Появился на свет Георгий Давидович, впоследствии Давыдович, в бурном девятнадцатом году, когда от красильни уже рожки да ножки остались, вся Россия отплясывала бессмертное «Яблочко», а семья бедного Давида Федоровича, Федор-богач умер тремя годами раньше от апоплексии, — ютилась в уплотненном виде в одной комнате на Арбате. Таким нищим и голодным было детство рано осиротевшего Георгия, что даже когда время подошло от своих родителей печатно отрекаться, — даже от этого оказался он избавлен. По происхождению Георгий раз, но, как теперь выясняется, не навсегда, стал сыном малоимущего кустаря-одиночки, красильщика. Очень рано приняли его в пионеры, потом в комсомольцы. Стал пионервожатым. С тридцать пятого года в Кратове каждое лето воспитывал юных пионеров. И там-то и приключилось с ним незначительное, на первый взгляд, событие, из-за которого даже теперь, более чем сорок лет спустя, спал Георгий Давидович не совсем спокойно.
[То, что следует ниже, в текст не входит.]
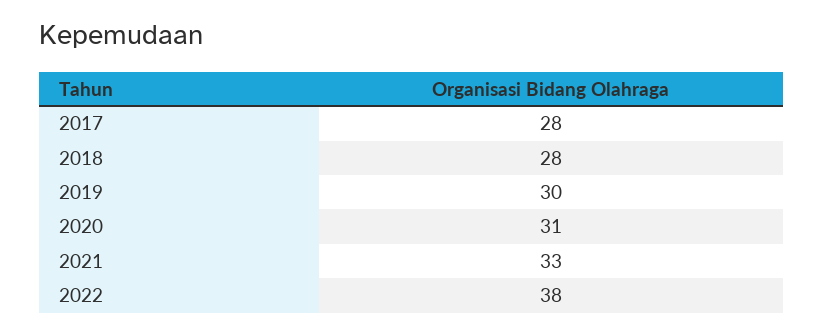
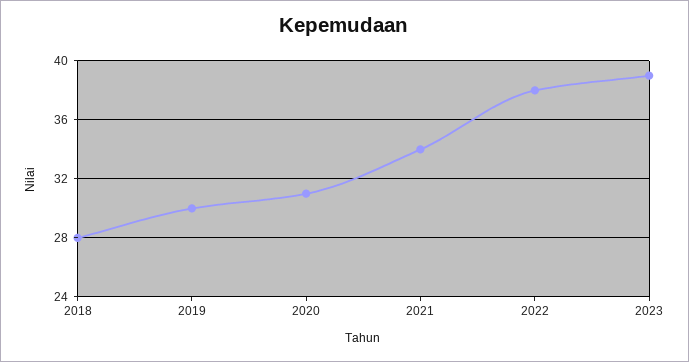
2017: 28 -> none
2021: 33 -> 34
2023: none -> 39

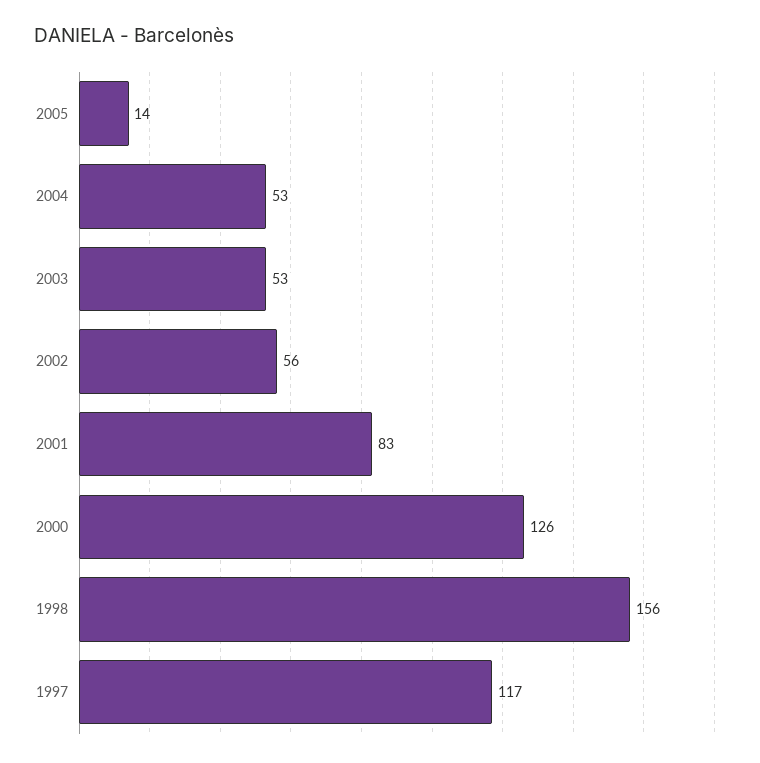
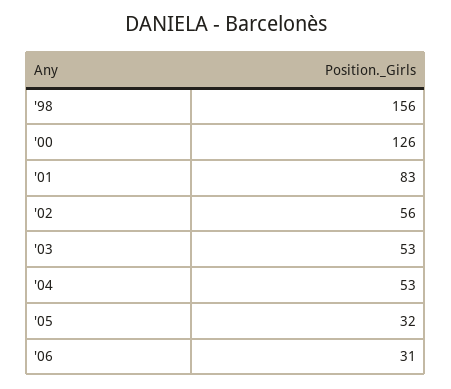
2005: 14 -> 32
1997: 117 -> none
'06: none -> 31

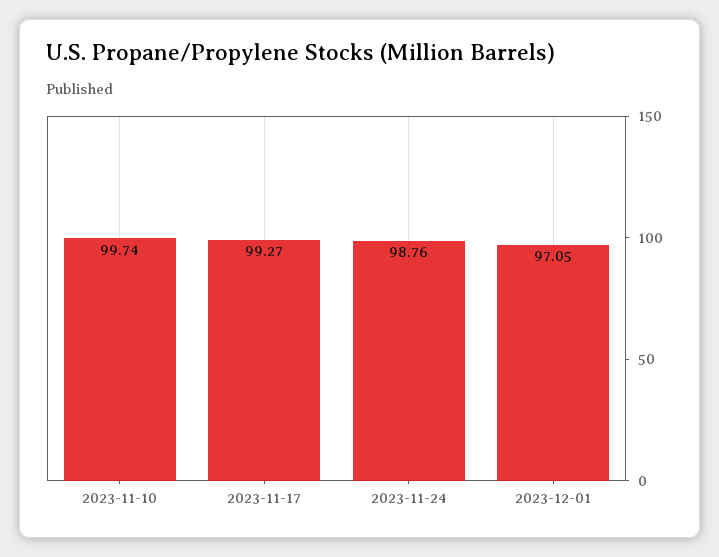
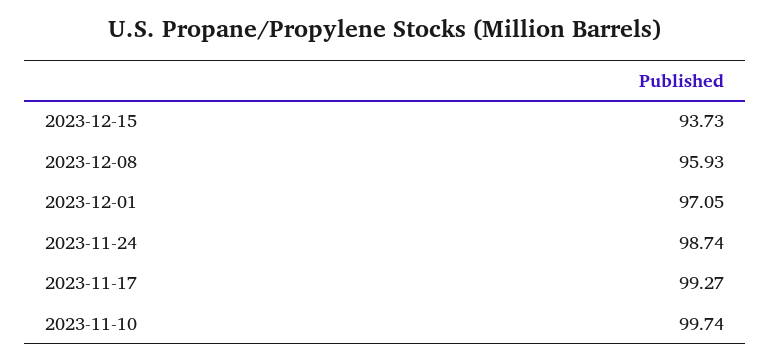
2023-11-24: 98.76 -> 98.74
2023-12-15: none -> 93.73
2023-12-08: none -> 95.93

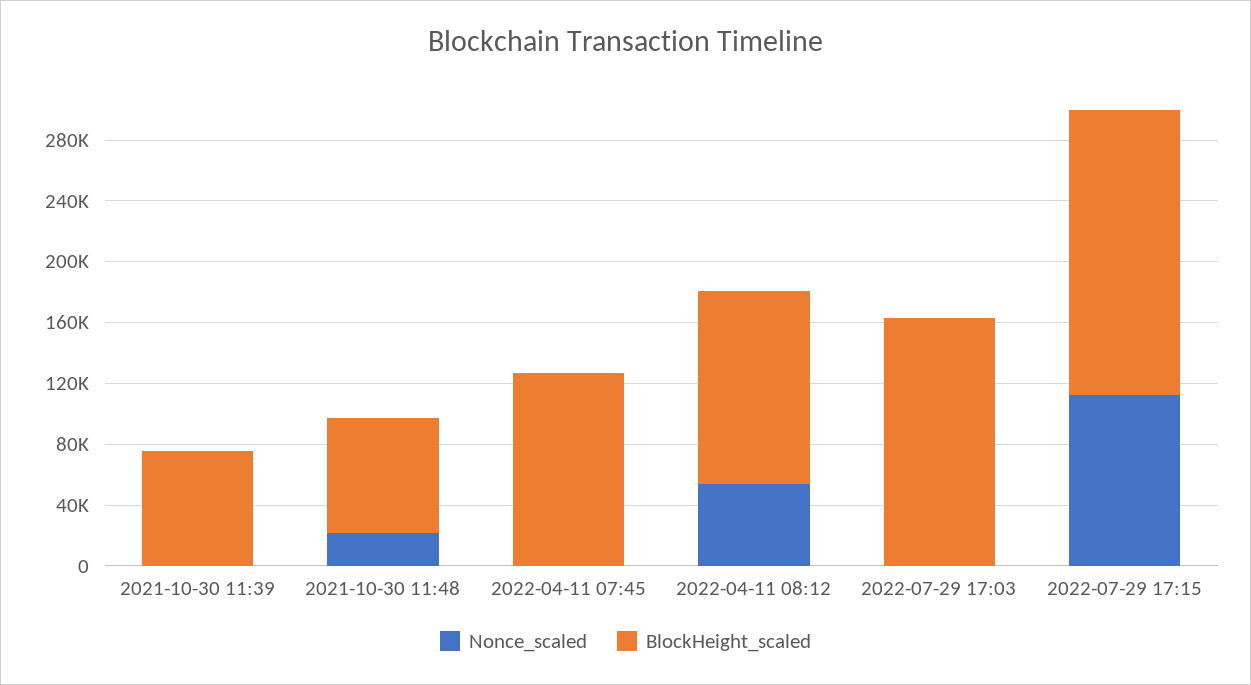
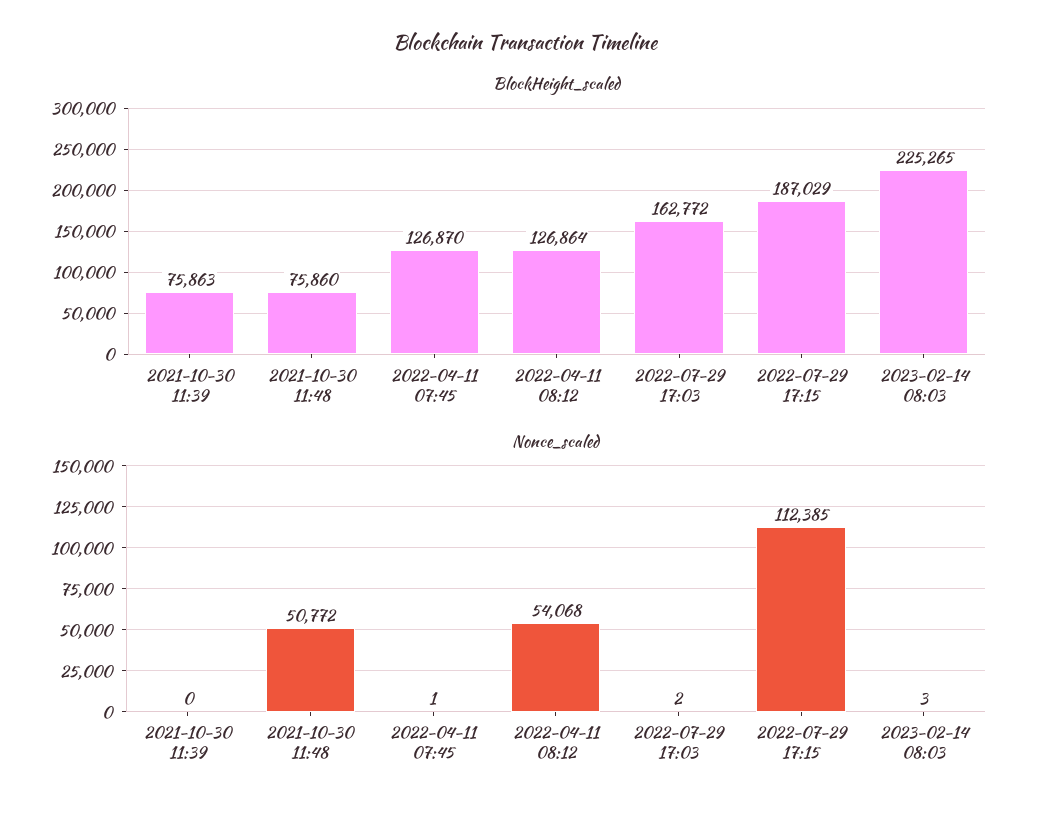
Nonce_scaled, 2021-10-30 11:48: 20000 -> 50772
BlockHeight_scaled, 2023-02-14 08:03: none -> 225265
Nonce_scaled, 2023-02-14 08:03: none -> 3

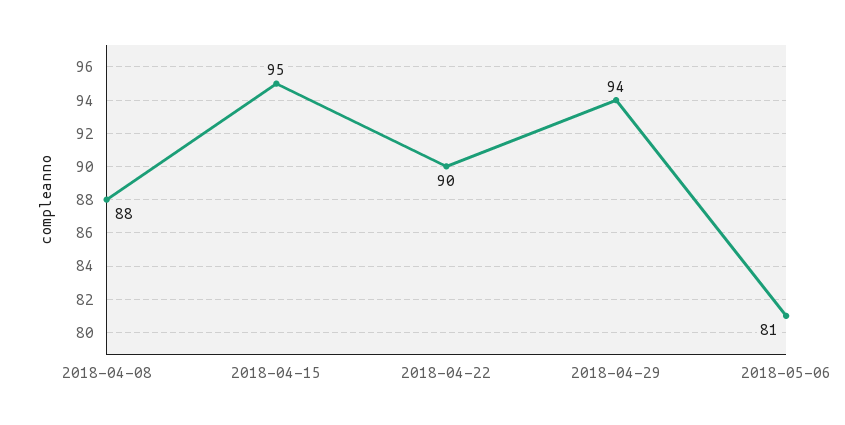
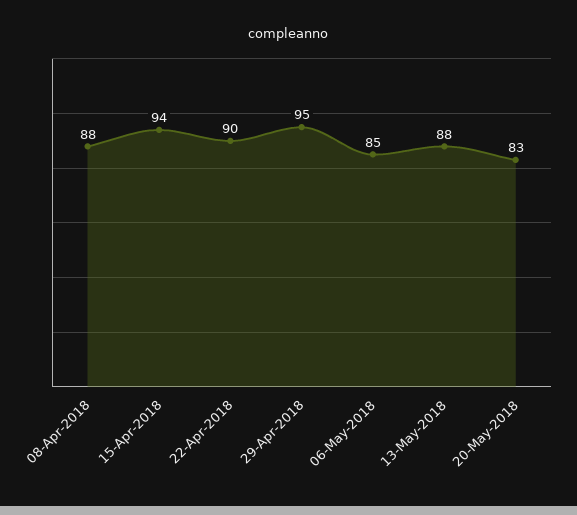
2018-04-15: 95 -> 94
2018-04-29: 94 -> 95
2018-05-06: 81 -> 85
13-May-2018: none -> 88
20-May-2018: none -> 83

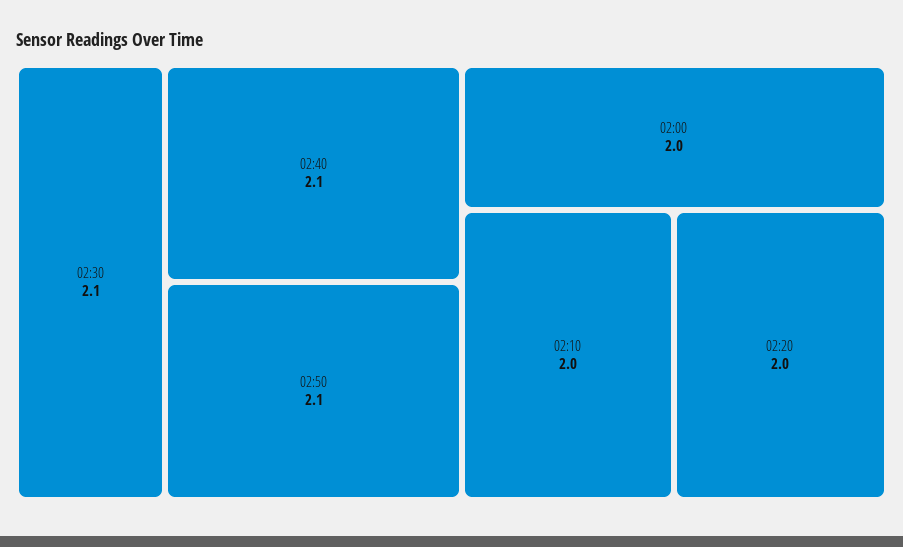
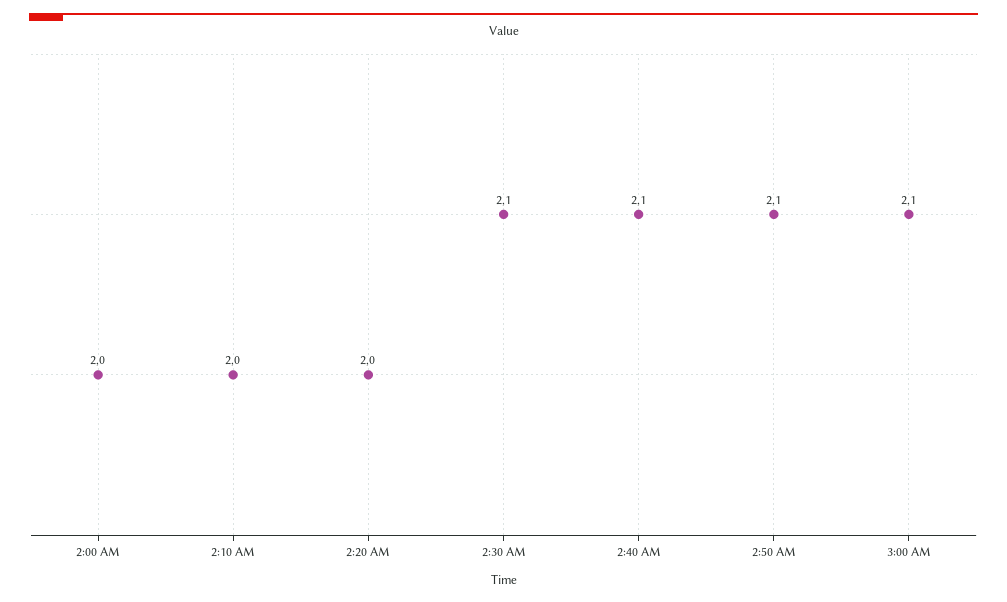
3:00 AM: none -> 2.1

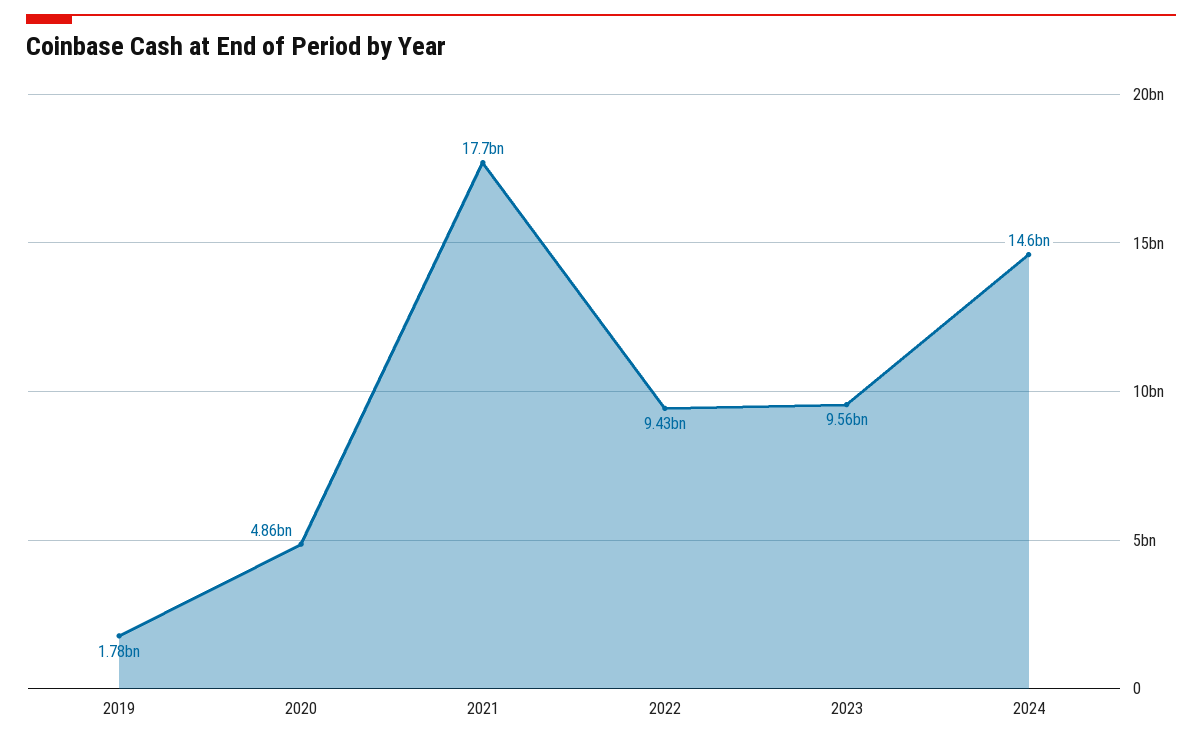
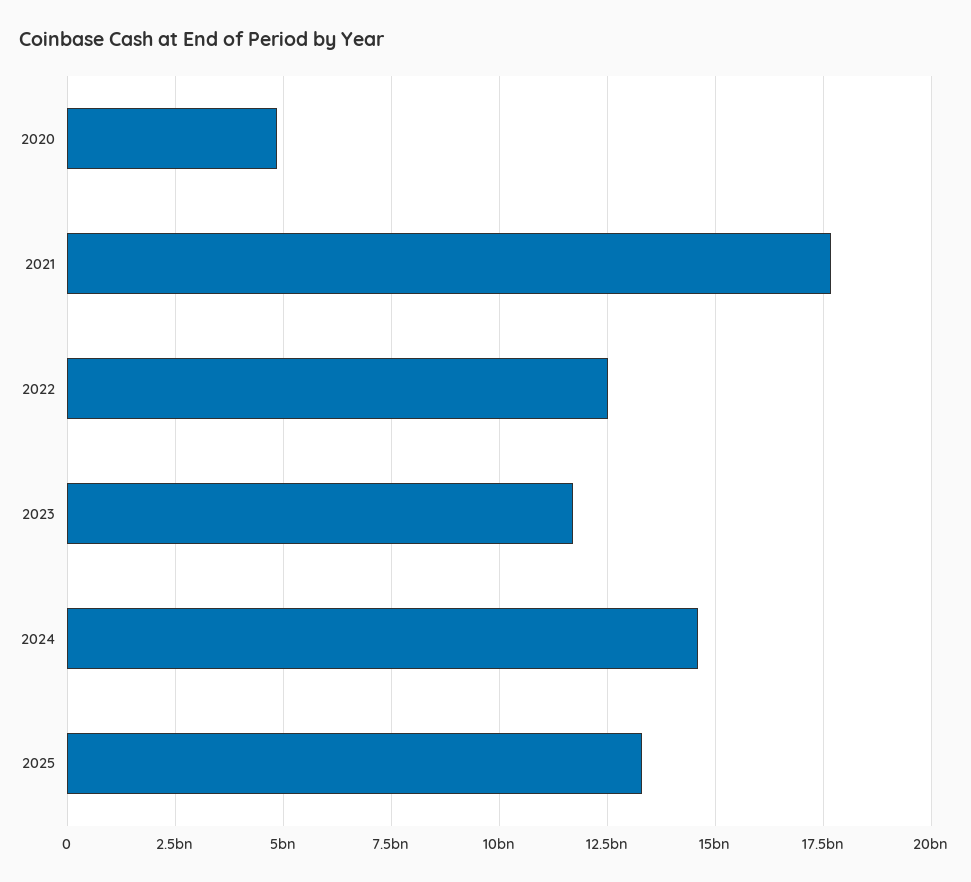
2019: 1780000000 -> none
2022: 9430000000 -> 12500000000
2023: 9560000000 -> 11750000000
2025: none -> 13250000000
Мало ли одиннадцатилетних пацанов находилось в те времена у него под началом? Мало ли отвесил он колотушек и пенделей, ловя кого за курением, кого за онанизмом? А того, плюгавого, из-за которого сон имел теперь не совсем спокойный, поймал разом на том и на этом: одной рукой цигарку держал, другой — испытывал, так сказать, самоудовлетворение. Ну, и врезал вожатый Жора этому юноше, причем, видимо, именно тогда, когда ему особенно хорошо было по всем причинам. Тот отлетел с крыльца, штаны застегнул, утер кровавые сопли, сказал: «Я тебе припомню». И, нет ни малейшего сомнения, рано или поздно собирался свою угрозу исполнить: даже теперь, когда пионервожатый Жора стал ни много ни мало генерал-полковником госбезопасности Г.Д. Шелковниковым, первым заместителем всесильного Заобского, — так ведь и сопливый онанист за эти годы успел стать ни много ни мало как маршалом танковых войск И.М. Дуликовым, первым заместителем всесильного Везлеева, и то хорошо хоть, что здоровье у Ливерия Устиновича крепкое.